Why can’t life be easier? Why can’t we have a week off after every 2 weeks of work? Why doesn’t the world work the way I want it to? After all, I AM the bomb. (Self-obsession – The Key to Annoying the Everyone)
I have an Xbox. I could play all day. But I don’t. It’s boring.
I have a TV. I could watch movies all day long. But I don’t. It’s boring.
I have a laptop. I could Facebook all day. & I do. But it’s boring now.
It’s like - I have a life. I could live it. But I’m bored shitless.
Shakespeare would’ve had a field day if he were told to write the story of my life. “To do or what not to do, that is the real question.”
I’m being random again, aren’t I? I think I am. This is what the world has made me, I tell u. it has turned me into a raving lunatic who talks gibberish, mostly to herself & then complains about not being heard. Sad, init? *weeps*
In other news, my attention span got even shorter. & people said there was no room for improvement in me.
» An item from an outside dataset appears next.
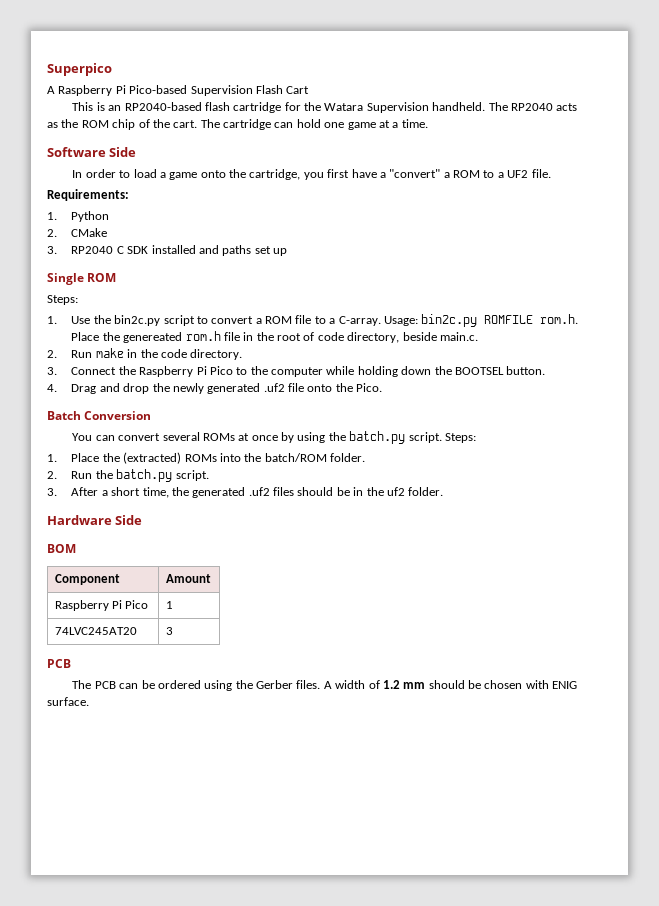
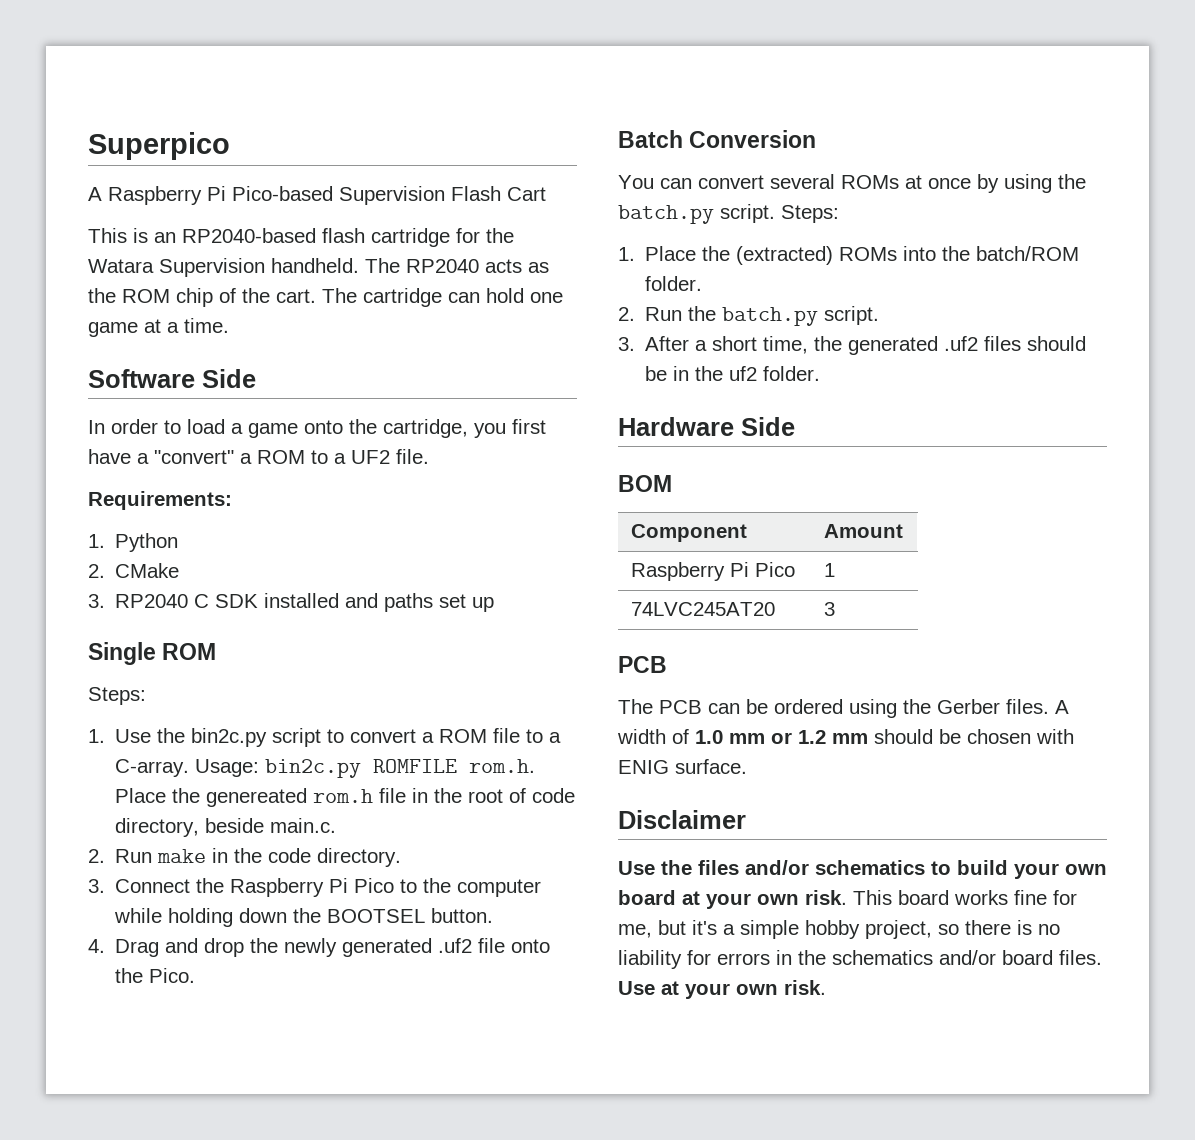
(380, 684) none -> [695,730,792,744] 1.0 mm or
(89, 701) none -> [618,810,746,829] [618,860,1107,879] [618,890,1077,909] [618,920,1060,939] [618,950,1102,969] [618,980,826,999] // Disclaimer // Use the files and/or schematics to build your own board at your own risk. This board works fine for me, but it's a simple hobby project, so there is no liability for errors in the schematics and/or board files. Use at your own risk.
Well, IN YOUR FACE, world! *HUH* I can no longer go beyond the “but” in “butterfly” or the “Wy” in “Wyoming” or the… Ooh, rainbow!
Life is a sad little thing. For most of us, it ends before we’ve had the chance to kick it in the butt. But anyone who does manage to do it, could you please call me over so I can watch? I can bring food! *flashes puppy eyes*
I, on the other hand, am waiting for the day when I get to tell life tha…….. Oooh, worms.